How Search Engines Work: Crawling, Indexing and Ranking Flashcards
What are the three primary functions of search engines?
Crawl - Scour the internet for content, looking over the code/content for each URL they find
Index - Store and organise the content found during the crawling process. Once a page is in the index, it’s in the running to be displayed as a result to relevant queries
Rank - Provide the pieces of content that will best answer a searcher’s query, which means that results are ordered by most relevant to least relevant
What is search engine crawling?
Crawling is the discovery process in which search engines send out a team of robots (known as crawlers or spiders) to find new and updated content.
Content can vary, it could be a webpage, an image, a video, a PDF, etc - regardless of format, content is discovered by links.
Google bot starts by fetching a few web pages and then follows the links on those pages to find new URLs. By hopping along this path of links, the crawler is able to find new content and add it to their index called Caffeine - a massive database of discovered URLs - to later be retrieved when a searcher is seeking information that the content on that URL is a good match for
What is a search engine index?
Search engines process and store information they find in an index, a huge database of all the content they’ve discovered and deem good enough to serve up to searchers.

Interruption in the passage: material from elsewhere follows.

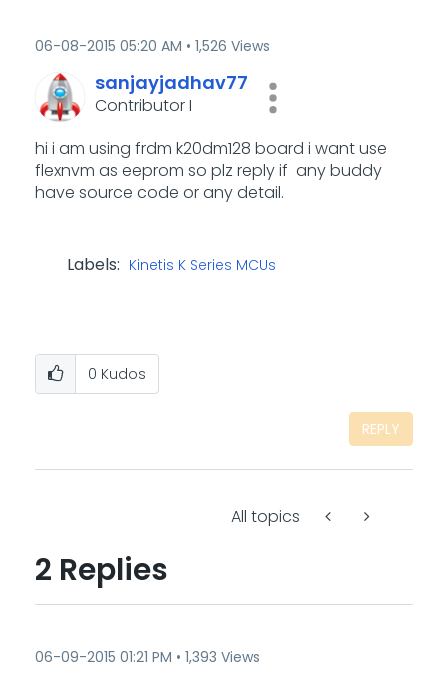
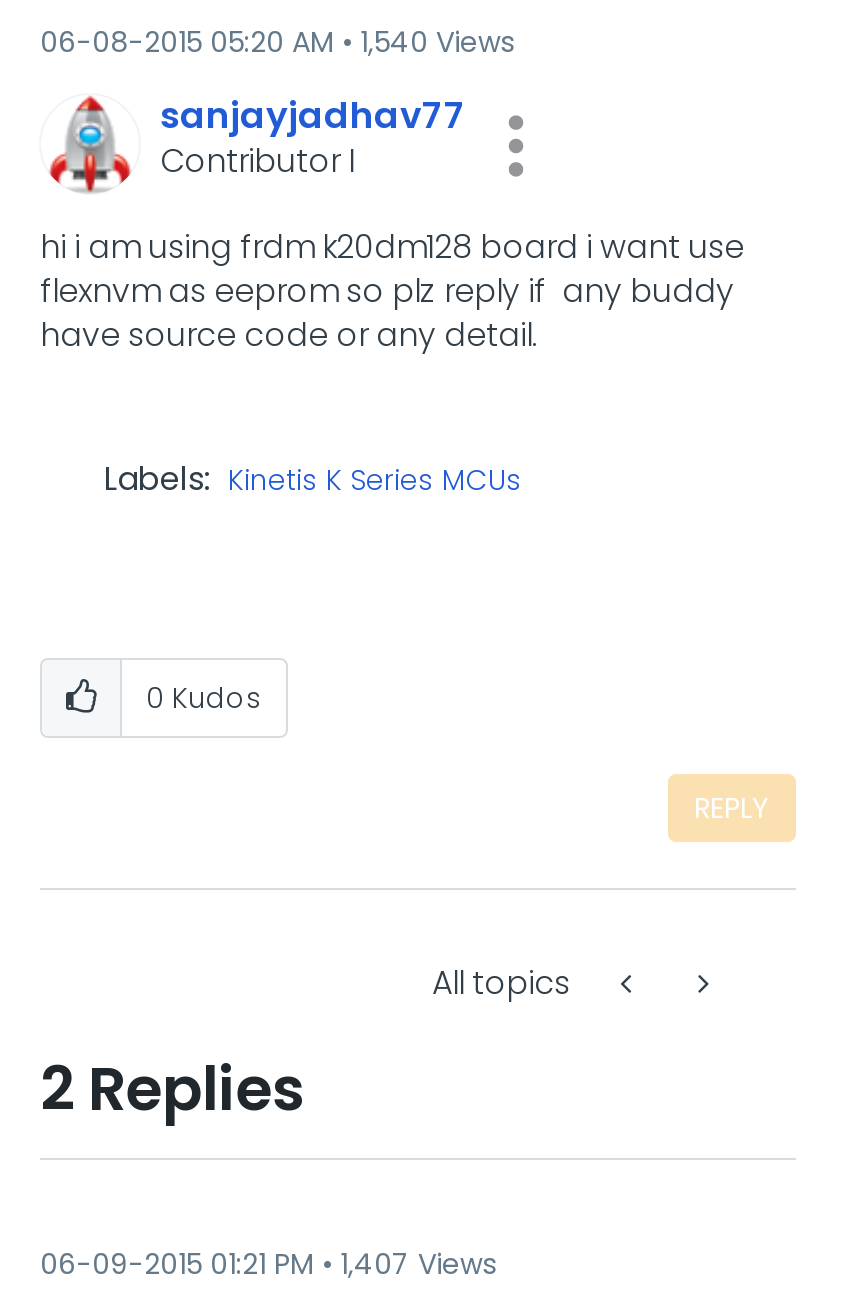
- 06-08-2015 05:20 AM 1,526 Views
+ 06-08-2015 05:20 AM 1,540 Views

- 06-09-2015 01:21 PM 1,393 Views
+ 06-09-2015 01:21 PM 1,407 Views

What is search engine ranking ?
When someone performs a search, search engines scour their index for highly relevant content and then orders that content in the hopes of solving the searcher’s query. This ordering of search results by relevance is known as ranking. In general you can assume that the higher a website is ranked, the more relevant the search engine believes that site is for the query.

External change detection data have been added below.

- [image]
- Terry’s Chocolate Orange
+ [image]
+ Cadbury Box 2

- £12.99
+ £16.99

Can you tell crawlers not to index pages or parts on your site?
Yes and there may sometimes be good reasons for doing this, but if you want pages to be visible to searchers , you have to make sure that your site is visible to crawlers in order to be indexible.
Is there a way to see how many of your site’s pages are being indexed?

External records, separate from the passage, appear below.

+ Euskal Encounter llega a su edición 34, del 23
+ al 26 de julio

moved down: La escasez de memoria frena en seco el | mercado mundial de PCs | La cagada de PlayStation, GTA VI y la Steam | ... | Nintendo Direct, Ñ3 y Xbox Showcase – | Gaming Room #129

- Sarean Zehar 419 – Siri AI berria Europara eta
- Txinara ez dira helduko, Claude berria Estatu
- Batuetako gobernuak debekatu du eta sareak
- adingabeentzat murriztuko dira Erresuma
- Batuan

Yes, you can use the following advanced search moderator site:yourdomain.com in the Google search bar. This will return the pages Google has in its index for the site specified
For more accurate results, you can use the Index Coverage report in Google Search Console.
What might be the possible reasons as to why you’re not showing up anywhere in the search results pages
- Your site is brand new and hasn’t been crawled yet
- Your site isn’t linked to from any external websites
- Your site’s navigation makes it hard for a robot to crawl it effectively
- Your site contains some basic code called crawler directives that is blocking search engines
- Your site has been penalised by Google for spammy tactics
Tell Google how to crawl your site
Most people think about making sure that Googlebot finds a site’s most important pages, but there are some pages you don’t want it to find. Examples include:
- URLs that have thin content
- duplicate URLs (such as sort-and-filter parameters for eCommerce)
- Special promo code pages
- Staging or test pages
To direct Googlebot away from such pages use robots.txt
What are robots.txt files?
Robots.txt files are located in the root directory of websites (e.g. yourdomain.com/robots.txt) and suggest which parts of your site search engines should and shouldn’t crawl, as well as the speed at which they crawl your site via specific robots.txt derivatives
How does Googlebot treat robots.txt files?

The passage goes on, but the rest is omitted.